Sunday 14 August 2022
Follies Farm CC 215-4 (40 overs)
SCCC 167 all out (36.1 overs)
SCCC lost by 48 runs
40 over match
Follies Farm won the toss

Hugh Greenway writes:

Keith is batting well this year. Averaging over 50 for the first time, he needs to score only 11 runs on tour to post his best season aggregate for the club. It would almost be fair to describe it as an explosion of runs. Curiously, he had just experienced the same thing, literally and scatologically, whilst on a trip to Bangladesh and had not entirely recovered for the Cryptics’ annual jaunt to Follies Farm. Indeed, his performance in the field, when banished from the office to the deep for the best part of 40 overs in almost as many degrees of heat, would best be described as ‘clenched’. And yet…
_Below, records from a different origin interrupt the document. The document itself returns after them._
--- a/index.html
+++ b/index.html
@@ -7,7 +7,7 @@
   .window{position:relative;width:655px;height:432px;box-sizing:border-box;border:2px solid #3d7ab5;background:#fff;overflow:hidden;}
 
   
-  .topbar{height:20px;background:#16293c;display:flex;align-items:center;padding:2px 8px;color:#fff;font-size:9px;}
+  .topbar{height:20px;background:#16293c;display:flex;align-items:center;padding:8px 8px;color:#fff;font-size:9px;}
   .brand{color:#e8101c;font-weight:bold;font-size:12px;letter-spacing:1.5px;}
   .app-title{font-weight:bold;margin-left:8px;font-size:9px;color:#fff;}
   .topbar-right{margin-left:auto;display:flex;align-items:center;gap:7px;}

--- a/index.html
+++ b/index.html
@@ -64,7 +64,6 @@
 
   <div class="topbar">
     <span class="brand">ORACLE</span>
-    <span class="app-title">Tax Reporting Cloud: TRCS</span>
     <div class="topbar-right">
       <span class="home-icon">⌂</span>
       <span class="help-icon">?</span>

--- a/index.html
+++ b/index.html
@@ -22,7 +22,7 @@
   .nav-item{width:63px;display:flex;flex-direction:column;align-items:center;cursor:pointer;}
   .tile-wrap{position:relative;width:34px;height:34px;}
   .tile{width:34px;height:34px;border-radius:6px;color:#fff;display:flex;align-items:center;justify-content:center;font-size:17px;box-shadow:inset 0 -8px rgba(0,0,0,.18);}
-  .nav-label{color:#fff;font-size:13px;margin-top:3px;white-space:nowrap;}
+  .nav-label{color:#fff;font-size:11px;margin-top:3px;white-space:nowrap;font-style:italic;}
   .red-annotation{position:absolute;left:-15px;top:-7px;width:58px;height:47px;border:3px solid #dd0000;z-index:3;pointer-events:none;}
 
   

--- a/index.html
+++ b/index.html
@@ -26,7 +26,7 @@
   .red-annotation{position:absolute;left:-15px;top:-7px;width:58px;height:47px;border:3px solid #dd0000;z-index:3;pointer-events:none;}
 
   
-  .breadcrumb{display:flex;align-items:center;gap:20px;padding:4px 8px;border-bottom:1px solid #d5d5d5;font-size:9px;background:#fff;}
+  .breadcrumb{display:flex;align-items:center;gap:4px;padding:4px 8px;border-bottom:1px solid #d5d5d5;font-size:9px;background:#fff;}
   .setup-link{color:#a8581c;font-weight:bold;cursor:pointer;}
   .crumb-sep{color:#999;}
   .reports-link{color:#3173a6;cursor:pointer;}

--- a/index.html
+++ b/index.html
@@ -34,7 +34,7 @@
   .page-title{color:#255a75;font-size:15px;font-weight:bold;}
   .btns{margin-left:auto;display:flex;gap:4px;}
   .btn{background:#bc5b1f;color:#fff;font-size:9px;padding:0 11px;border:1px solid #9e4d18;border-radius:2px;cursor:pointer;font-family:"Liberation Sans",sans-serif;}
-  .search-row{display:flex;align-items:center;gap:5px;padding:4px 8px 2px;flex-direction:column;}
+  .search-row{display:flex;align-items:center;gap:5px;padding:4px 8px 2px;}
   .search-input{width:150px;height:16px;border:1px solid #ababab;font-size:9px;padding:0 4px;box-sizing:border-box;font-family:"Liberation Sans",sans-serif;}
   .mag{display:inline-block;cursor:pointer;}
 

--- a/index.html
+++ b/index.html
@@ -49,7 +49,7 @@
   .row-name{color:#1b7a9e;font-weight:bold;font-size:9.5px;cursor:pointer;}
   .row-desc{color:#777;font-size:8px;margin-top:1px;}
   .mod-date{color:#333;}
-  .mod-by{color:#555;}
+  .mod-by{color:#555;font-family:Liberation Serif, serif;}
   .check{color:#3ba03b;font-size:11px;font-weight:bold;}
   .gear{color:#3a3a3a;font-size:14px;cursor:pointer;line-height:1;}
It’s been three years since we played Follies, nine since we beat them and our exchanges have often been one-sided. Three father and son pairings took the field to attempt to reverse this trend. It would have been four had not Ed Grindrod cried off in advance of a hangover, prompting scurrilous exchanges in the WhatsApp group about his potential ‘tour stamina’. In any event, les pères Goss and Grindrod opened the bowling conceding a reasonably parsimonious 31 from the first 10 overs. The younger generation was more profligate, conceding 56 from the next 10, including quite a few wides as radars were tuned. However, Archie Goss took the first wicket and Henry Weekes took his first for the Cryptics.  Scottie rolled out his perennially successful plan of bowling straight to finish with 2 for 26 and Follies were restricted to a gettable 215 for 4. As ever catches were dropped but I forget by whom.

Following a delightful tea, Scottie and Hugs opened, both riding their luck on a pitch with some irregular bounce. They accumulated 38 in 9 overs before the first wicket (Hugs – 17). Toby Seeckts arrived and helped the score to 60 in the 13th over before the second wicket (Scottie – 30). This ought to have left more than enough room for the middle order of carefully contrived paternal pairings to do their things and see us home. But Richard Seeckts sparked a collapse by offering catching practice to the gully, ending his partnership with Toby before it reached double figures. Henry collected his first Cryptic duck to go with his first wicket and Toby was stumped shortly after for 11. Will Ware either hadn’t read the script or didn’t want to be hectored by his father and holed out to mid wicket before Puppy could join him.  Archie Goss tried to stop the rot with some clean and crisp hitting and when joined by his father raised expectations significantly. Their 59 run stand for the seventh wicket with Archie top scoring on 34 gave the Goss Dynasty the bragging rights for this game. Puppy came in, shouted impressively but troubled the scorers little. Less, “Veni, vidi, vici!” more, “Veni, clamavi, deficit!” 

Puppy’s wicket brought Keith to the crease at number 11. Remember Keith? Keith had told the skipper he didn’t want to bat at all but as the Cryptic innings sank he rose like Lazarus, spanking 20 runs in two overs including three consecutive fours. Grinders stamped out any hope and brought the curtain down with a whimper, spooning a return catch  for a golden duck, thereby limiting Henry’s holding of Ricky to less than an hour. In the words of our incomparable Prime Minister, “Them’s the breaks!”

Post match, Gossy presented Toby with his Cryptic jacket, observing that the lad holds most of the “youngest player to…..” records to which he had just added “reach 50 caps”.